**WHAT IS NEEDED**
Look through the lines below and copy each one that includes "origWaterArea".

**GIVEN DATA**

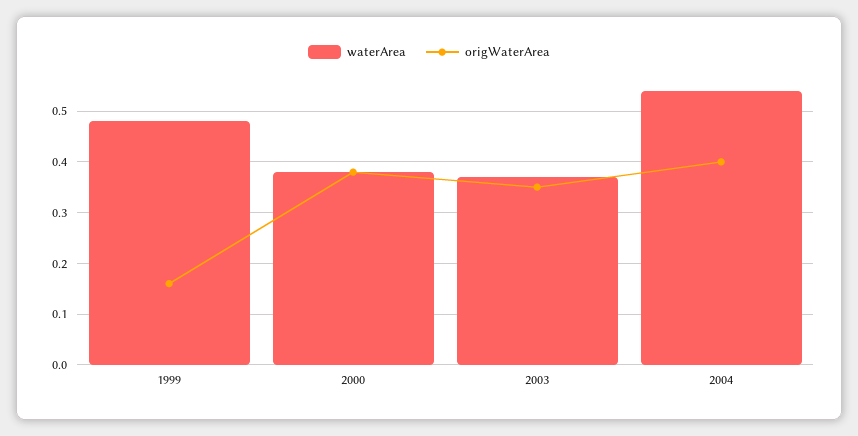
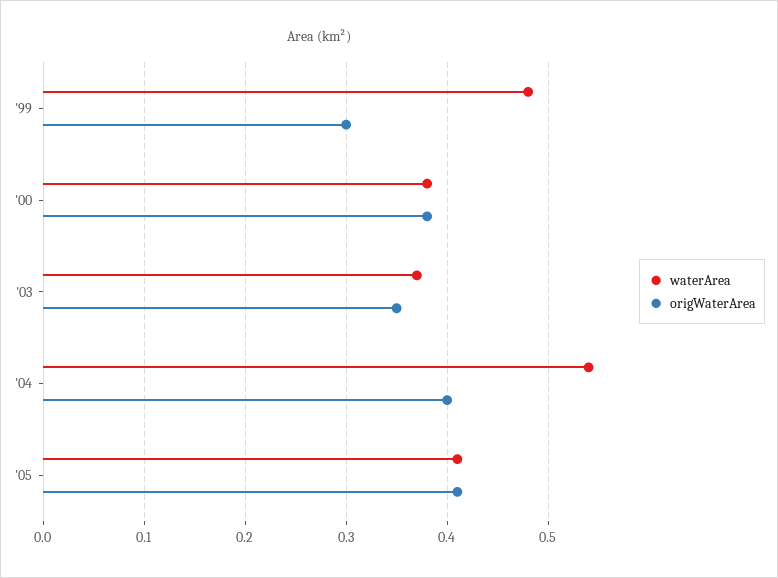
origWaterArea, 1999: 0.15 -> 0.3
waterArea, '05: none -> 0.41
origWaterArea, '05: none -> 0.41

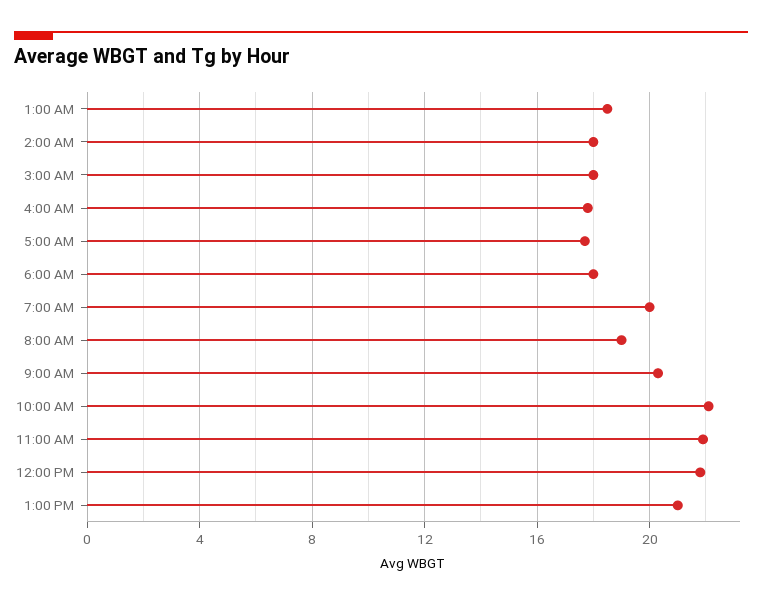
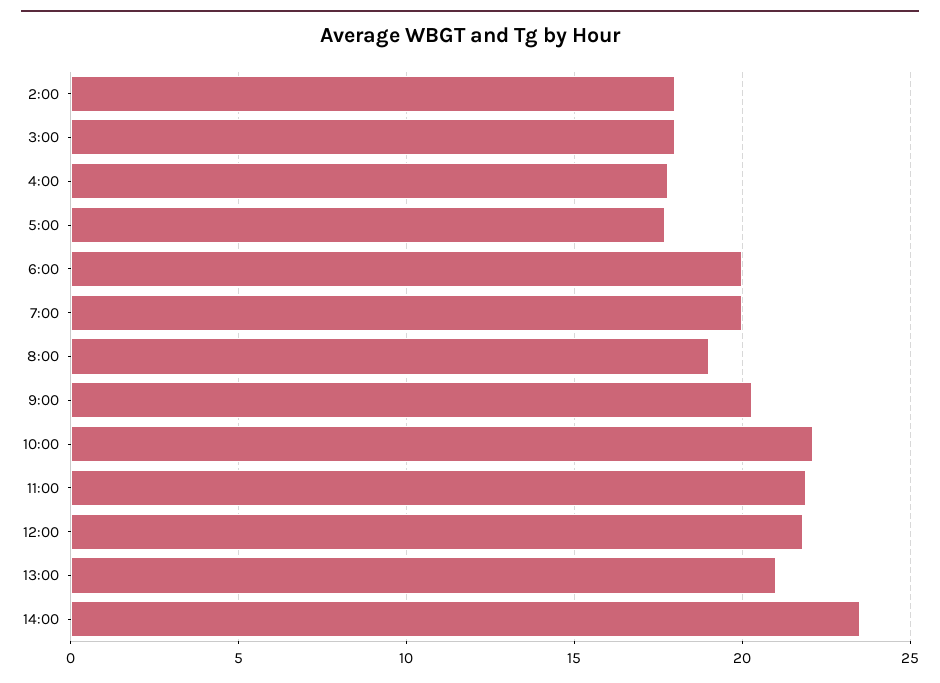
1:00 AM: 18.5 -> none
6:00 AM: 18 -> 20
14:00: none -> 23.5

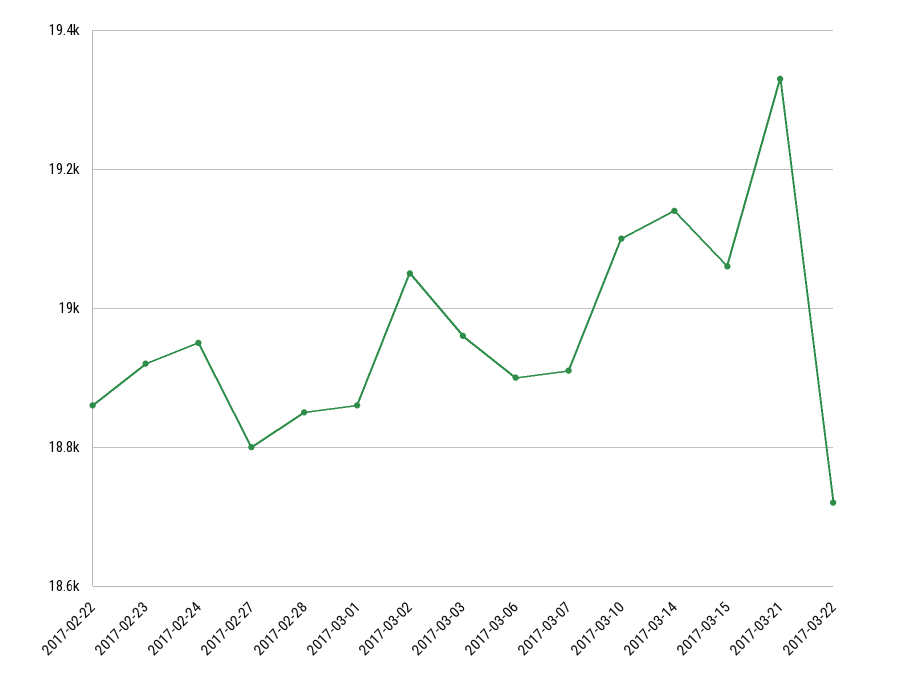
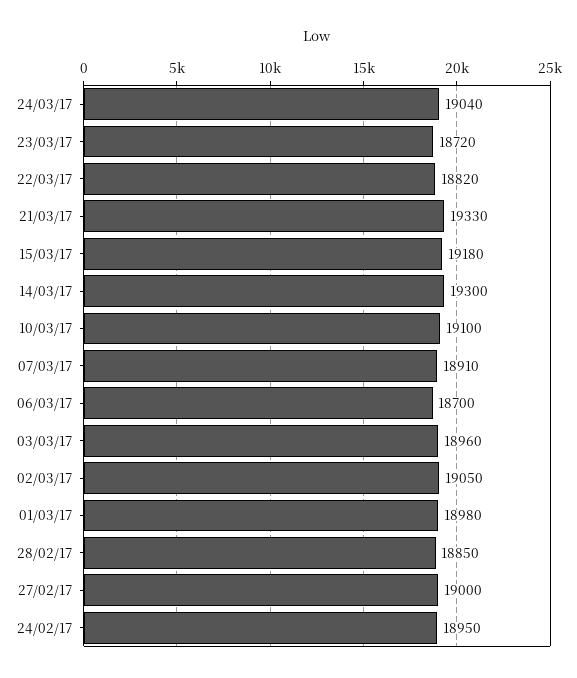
2017-02-22: 18860 -> none
2017-02-23: 18920 -> none
2017-02-27: 18800 -> 19000
2017-03-01: 18860 -> 18980
2017-03-06: 18900 -> 18700
2017-03-14: 19140 -> 19300
2017-03-15: 19060 -> 19180
2017-03-22: 18720 -> 18820
24/03/17: none -> 19040
23/03/17: none -> 18720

**RESPONSE**
origWaterArea, 1999: 0.15 -> 0.3
origWaterArea, '05: none -> 0.41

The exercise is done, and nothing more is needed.